### WORK ORDER
Transcribe the whole listing without a single picture.

### ENTRIES PROVIDED

——————————

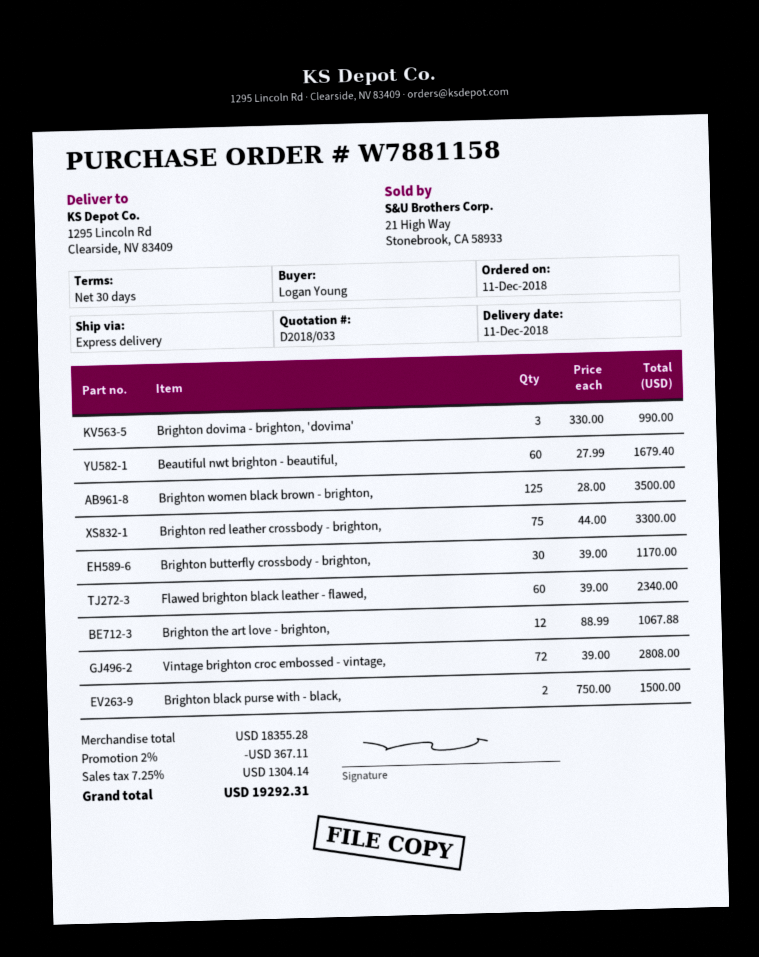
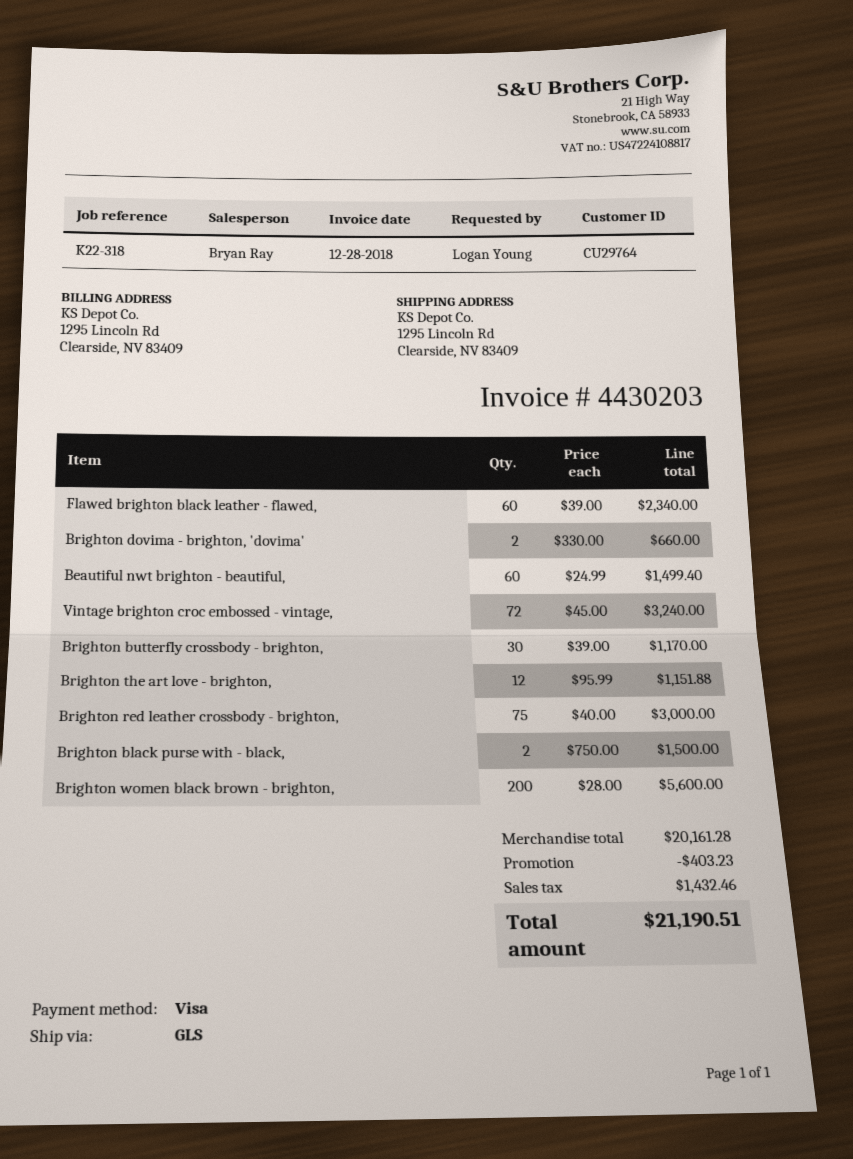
shipping method: express -> GLS
Brighton dovima - brighton, 'dovima': 3 x 330.00 = 990.00 -> 2 x 330.00 = 660.00
Beautiful nwt brighton - beautiful,: 60 x 27.99 = 1679.40 -> 60 x 24.99 = 1499.40
Brighton women black brown - brighton,: 125 x 28.00 = 3500.00 -> 200 x 28.00 = 5600.00
Brighton red leather crossbody - brighton,: 75 x 44.00 = 3300.00 -> 75 x 40.00 = 3000.00
Brighton the art love - brighton,: 12 x 88.99 = 1067.88 -> 12 x 95.99 = 1151.88
Vintage brighton croc embossed - vintage,: 72 x 39.00 = 2808.00 -> 72 x 45.00 = 3240.00
subtotal: 18355.28 -> 20161.28
discount: 367.11 -> 403.23
tax: 1304.14 -> 1432.46
total: 19292.31 -> 21190.51

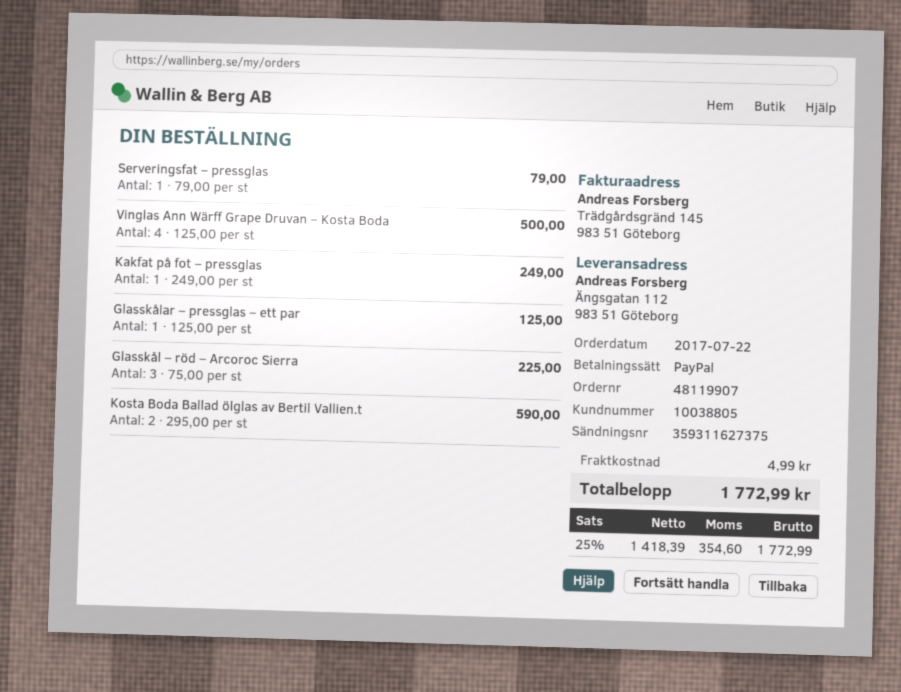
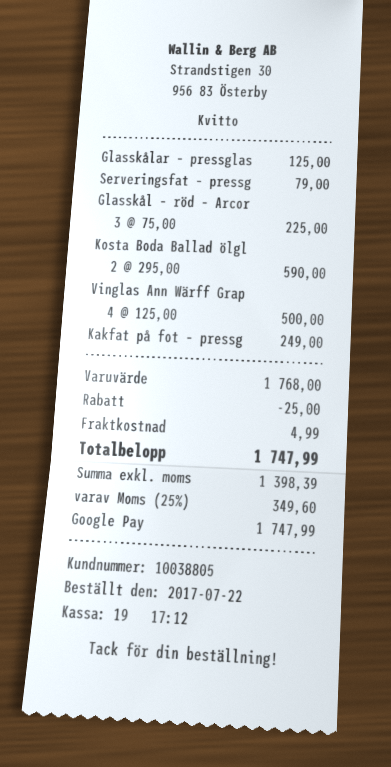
payment method: PayPal -> Google Pay
discount: none -> 25.00
net: 1418.39 -> 1398.39
tax: 25% = 354.60 -> 25% = 349.60
total: 1772.99 -> 1747.99

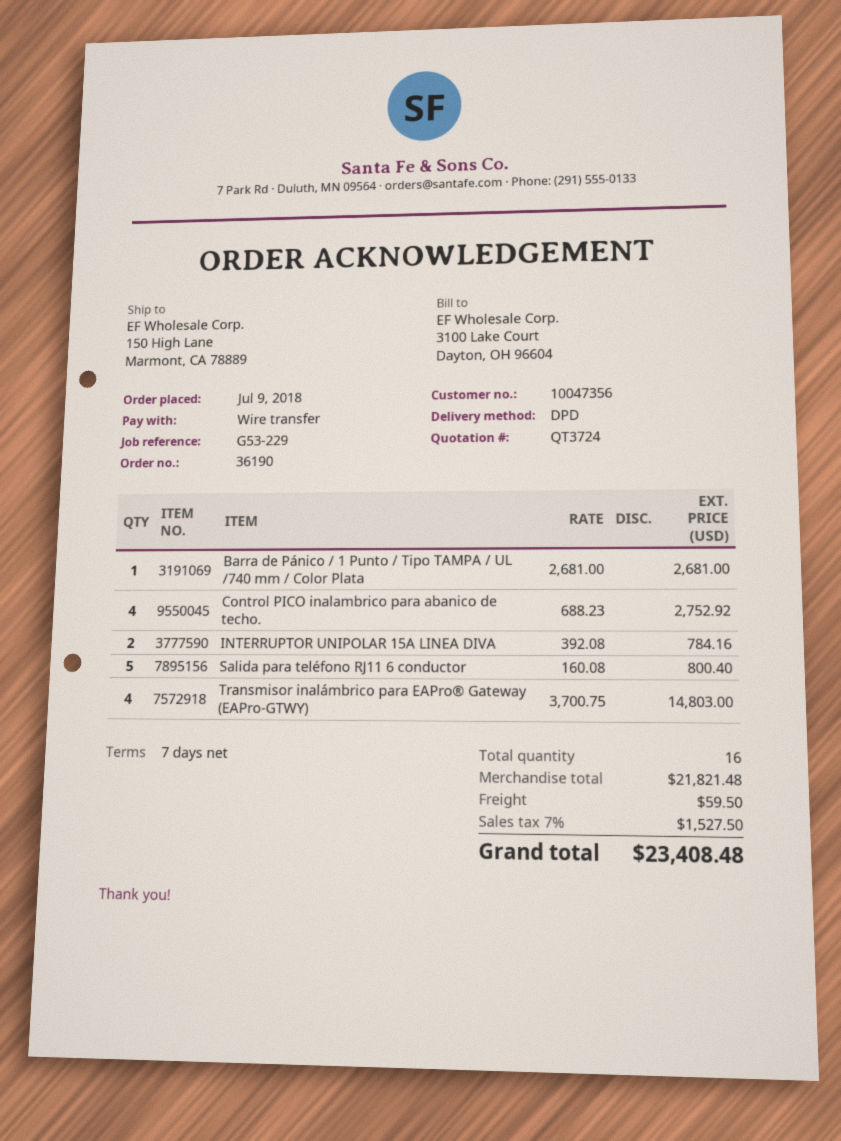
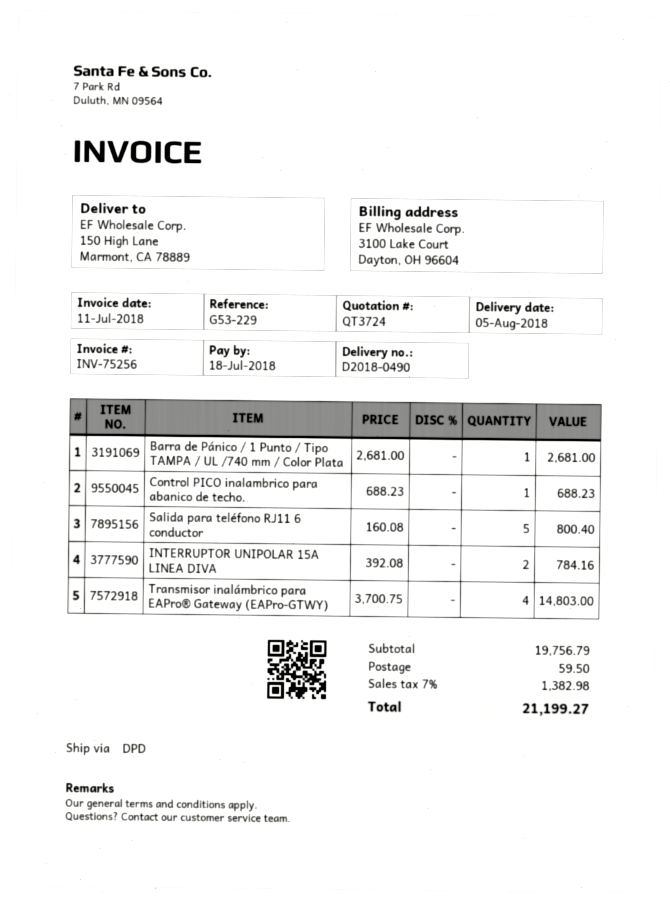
Control PICO inalambrico para abanico de techo.: 4 x 688.23 = 2752.92 -> 1 x 688.23 = 688.23
subtotal: 21821.48 -> 19756.79
tax: 7% = 1527.50 -> 7% = 1382.98
total: 23408.48 -> 21199.27

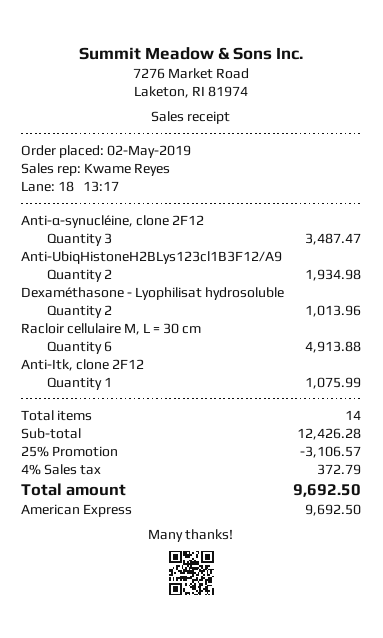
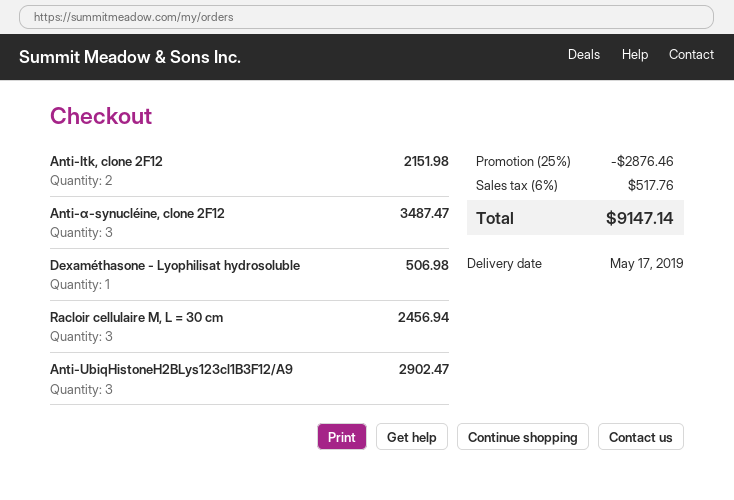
Anti-UbiqHistoneH2BLys123cl1B3F12/A9: 2 for 1934.98 -> 3 for 2902.47
Dexaméthasone - Lyophilisat hydrosoluble: 2 for 1013.96 -> 1 for 506.98
Racloir cellulaire M, L = 30 cm: 6 for 4913.88 -> 3 for 2456.94
Anti-Itk, clone 2F12: 1 for 1075.99 -> 2 for 2151.98
discount: 25% = 3106.57 -> 25% = 2876.46
tax: 4% = 372.79 -> 6% = 517.76
total: 9692.50 -> 9147.14

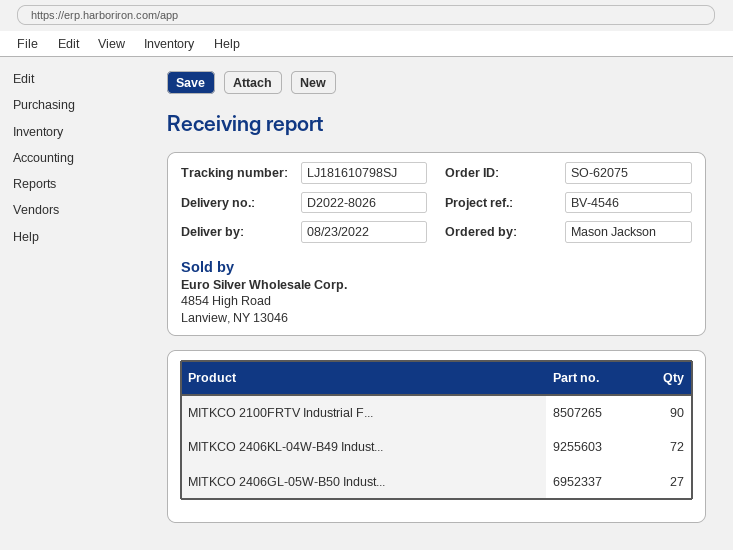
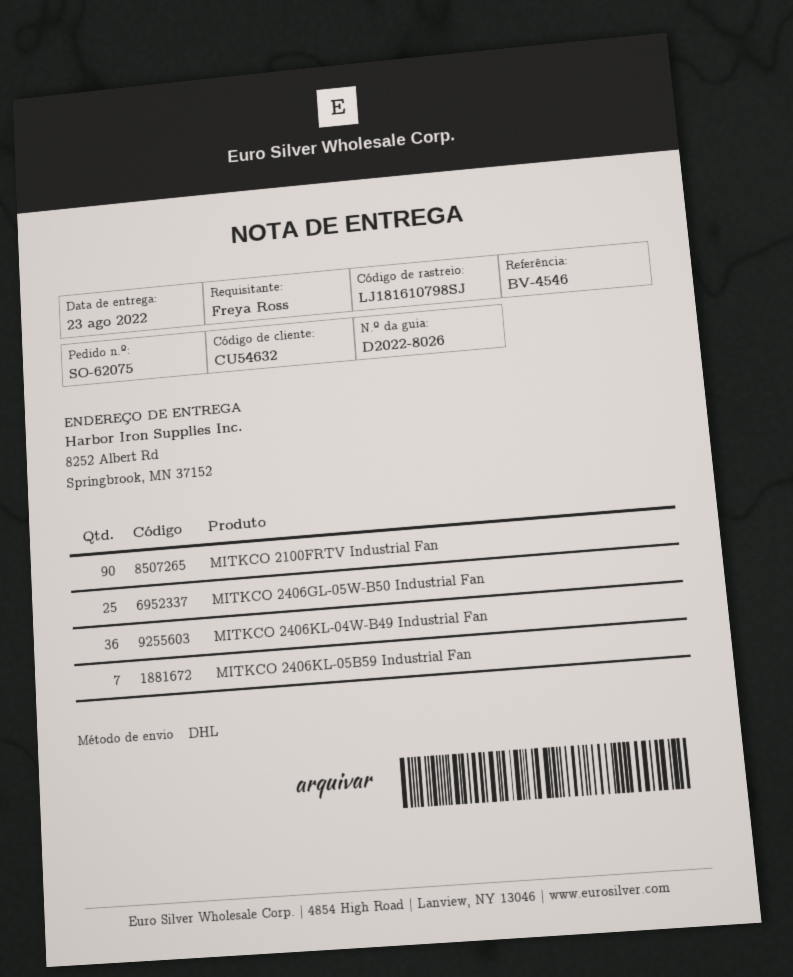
ordered by: Mason Jackson -> Freya Ross
MITKCO 2406KL-04W-B49 Indust...: 72 -> 36
MITKCO 2406GL-05W-B50 Indust...: 27 -> 25
MITKCO 2406KL-05B59 Industrial Fan: none -> 7

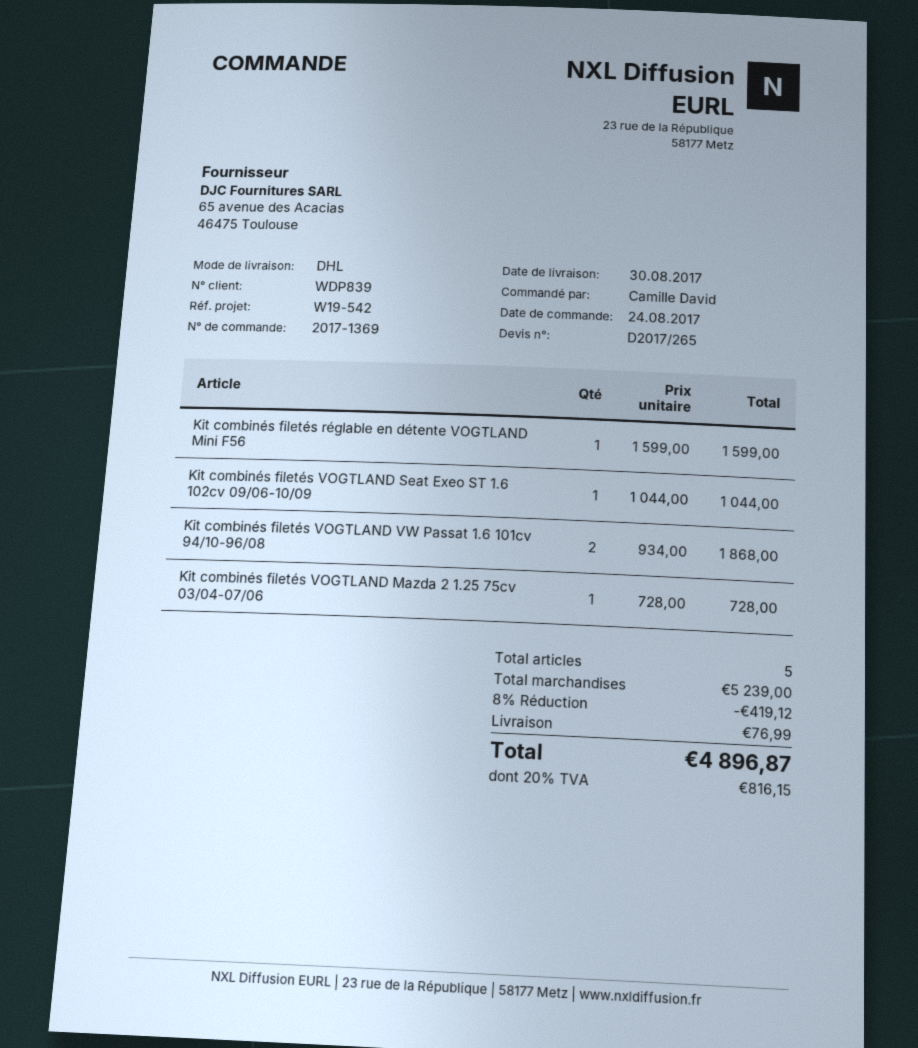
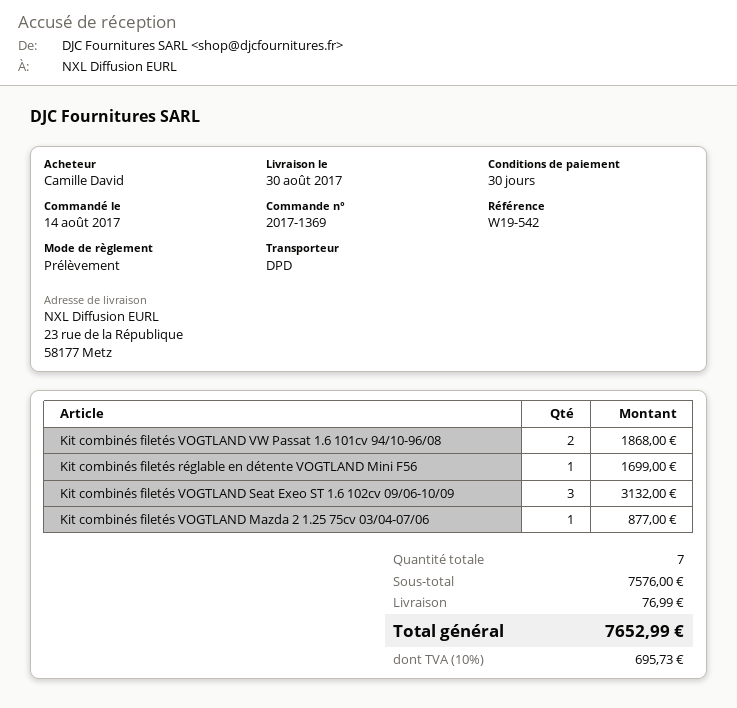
order date: 2017-08-24 -> 2017-08-14
shipping method: DHL -> DPD
Kit combinés filetés réglable en détente VOGTLAND Mini F56: 1 for 1599.00 -> 1 for 1699.00
Kit combinés filetés VOGTLAND Seat Exeo ST 1.6 102cv 09/06-10/09: 1 for 1044.00 -> 3 for 3132.00
Kit combinés filetés VOGTLAND Mazda 2 1.25 75cv 03/04-07/06: 1 for 728.00 -> 1 for 877.00
total quantity: 5 -> 7
subtotal: 5239.00 -> 7576.00
discount: 8% = 419.12 -> none
tax: 20% = 816.15 -> 10% = 695.73
total: 4896.87 -> 7652.99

——————————

### SOLUTION TO THE EXERCISE
shipping method: express -> GLS
Brighton dovima - brighton, 'dovima': 3 x 330.00 = 990.00 -> 2 x 330.00 = 660.00
Beautiful nwt brighton - beautiful,: 60 x 27.99 = 1679.40 -> 60 x 24.99 = 1499.40
Brighton women black brown - brighton,: 125 x 28.00 = 3500.00 -> 200 x 28.00 = 5600.00
Brighton red leather crossbody - brighton,: 75 x 44.00 = 3300.00 -> 75 x 40.00 = 3000.00
Brighton the art love - brighton,: 12 x 88.99 = 1067.88 -> 12 x 95.99 = 1151.88
Vintage brighton croc embossed - vintage,: 72 x 39.00 = 2808.00 -> 72 x 45.00 = 3240.00
subtotal: 18355.28 -> 20161.28
discount: 367.11 -> 403.23
tax: 1304.14 -> 1432.46
total: 19292.31 -> 21190.51

payment method: PayPal -> Google Pay
discount: none -> 25.00
net: 1418.39 -> 1398.39
tax: 25% = 354.60 -> 25% = 349.60
total: 1772.99 -> 1747.99

Control PICO inalambrico para abanico de techo.: 4 x 688.23 = 2752.92 -> 1 x 688.23 = 688.23
subtotal: 21821.48 -> 19756.79
tax: 7% = 1527.50 -> 7% = 1382.98
total: 23408.48 -> 21199.27

Anti-UbiqHistoneH2BLys123cl1B3F12/A9: 2 for 1934.98 -> 3 for 2902.47
Dexaméthasone - Lyophilisat hydrosoluble: 2 for 1013.96 -> 1 for 506.98
Racloir cellulaire M, L = 30 cm: 6 for 4913.88 -> 3 for 2456.94
Anti-Itk, clone 2F12: 1 for 1075.99 -> 2 for 2151.98
discount: 25% = 3106.57 -> 25% = 2876.46
tax: 4% = 372.79 -> 6% = 517.76
total: 9692.50 -> 9147.14

ordered by: Mason Jackson -> Freya Ross
MITKCO 2406KL-04W-B49 Indust...: 72 -> 36
MITKCO 2406GL-05W-B50 Indust...: 27 -> 25
MITKCO 2406KL-05B59 Industrial Fan: none -> 7

order date: 2017-08-24 -> 2017-08-14
shipping method: DHL -> DPD
Kit combinés filetés réglable en détente VOGTLAND Mini F56: 1 for 1599.00 -> 1 for 1699.00
Kit combinés filetés VOGTLAND Seat Exeo ST 1.6 102cv 09/06-10/09: 1 for 1044.00 -> 3 for 3132.00
Kit combinés filetés VOGTLAND Mazda 2 1.25 75cv 03/04-07/06: 1 for 728.00 -> 1 for 877.00
total quantity: 5 -> 7
subtotal: 5239.00 -> 7576.00
discount: 8% = 419.12 -> none
tax: 20% = 816.15 -> 10% = 695.73
total: 4896.87 -> 7652.99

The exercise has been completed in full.